# WHAT THE EXERCISE ASKS:
The first line of the entries and each line after it, through the one that contains "equivalent crypto module.", are to be duplicated exactly; no picture belongs in the copy.

[Itemized modification records]
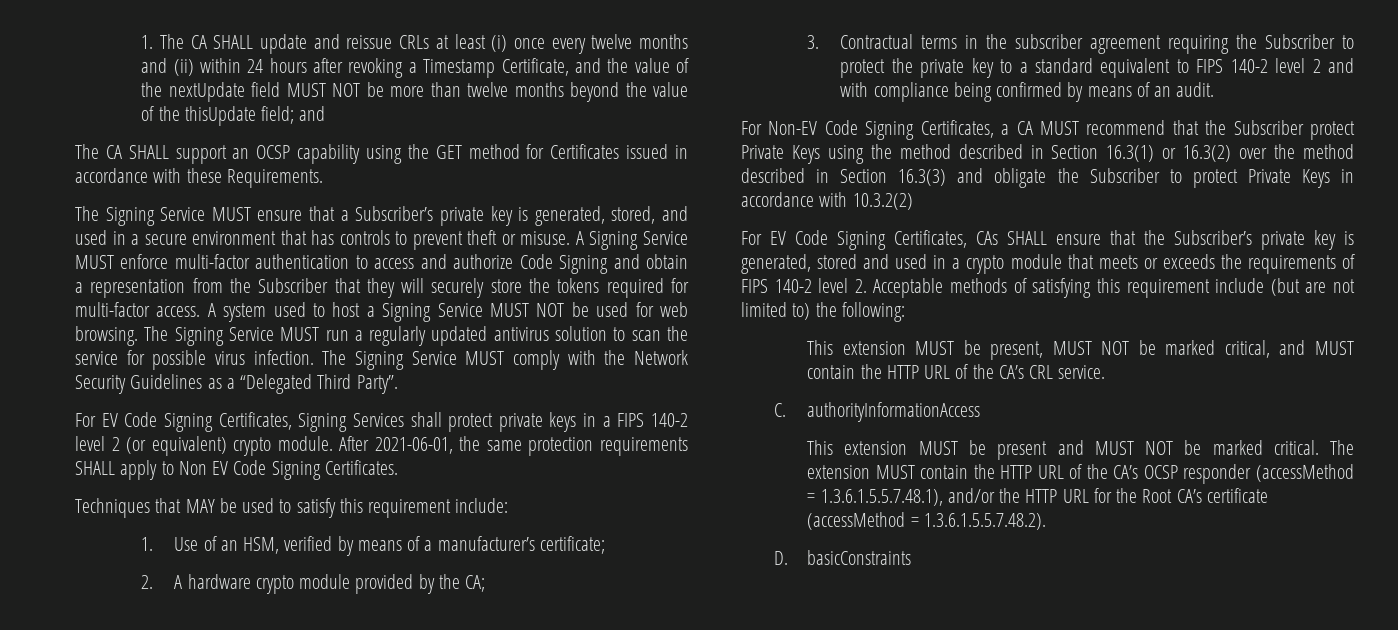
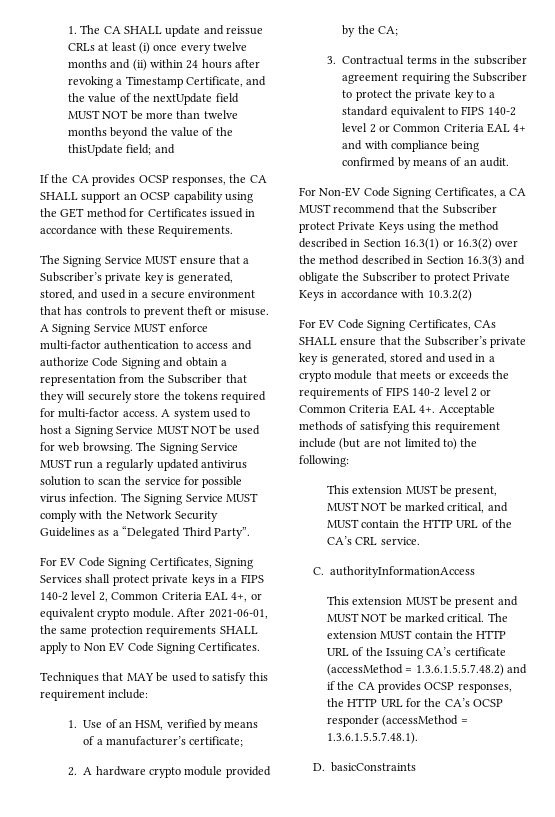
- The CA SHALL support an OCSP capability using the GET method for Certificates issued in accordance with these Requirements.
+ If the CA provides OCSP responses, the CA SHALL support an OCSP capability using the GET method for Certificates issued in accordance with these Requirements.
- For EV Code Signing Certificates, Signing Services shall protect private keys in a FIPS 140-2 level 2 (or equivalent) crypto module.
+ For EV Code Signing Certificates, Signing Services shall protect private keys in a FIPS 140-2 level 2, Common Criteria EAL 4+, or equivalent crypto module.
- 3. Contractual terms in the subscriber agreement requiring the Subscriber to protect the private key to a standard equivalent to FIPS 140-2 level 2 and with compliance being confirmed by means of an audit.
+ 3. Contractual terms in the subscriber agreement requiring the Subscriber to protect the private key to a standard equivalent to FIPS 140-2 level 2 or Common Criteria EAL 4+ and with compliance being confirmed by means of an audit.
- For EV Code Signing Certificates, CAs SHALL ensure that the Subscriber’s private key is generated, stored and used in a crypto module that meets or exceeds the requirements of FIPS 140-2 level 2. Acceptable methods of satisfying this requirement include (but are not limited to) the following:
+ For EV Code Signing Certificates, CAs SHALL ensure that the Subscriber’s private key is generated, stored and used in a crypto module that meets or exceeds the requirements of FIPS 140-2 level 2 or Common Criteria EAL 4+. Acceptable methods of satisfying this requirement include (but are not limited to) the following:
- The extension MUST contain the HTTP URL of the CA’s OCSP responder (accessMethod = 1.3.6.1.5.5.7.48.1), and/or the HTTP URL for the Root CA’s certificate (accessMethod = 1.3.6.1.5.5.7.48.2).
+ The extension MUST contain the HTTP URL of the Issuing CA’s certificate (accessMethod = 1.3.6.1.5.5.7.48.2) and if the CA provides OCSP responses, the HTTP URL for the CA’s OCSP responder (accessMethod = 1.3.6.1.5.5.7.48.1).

# ANSWER AREA:
- The CA SHALL support an OCSP capability using the GET method for Certificates issued in accordance with these Requirements.
+ If the CA provides OCSP responses, the CA SHALL support an OCSP capability using the GET method for Certificates issued in accordance with these Requirements.
- For EV Code Signing Certificates, Signing Services shall protect private keys in a FIPS 140-2 level 2 (or equivalent) crypto module.
+ For EV Code Signing Certificates, Signing Services shall protect private keys in a FIPS 140-2 level 2, Common Criteria EAL 4+, or equivalent crypto module.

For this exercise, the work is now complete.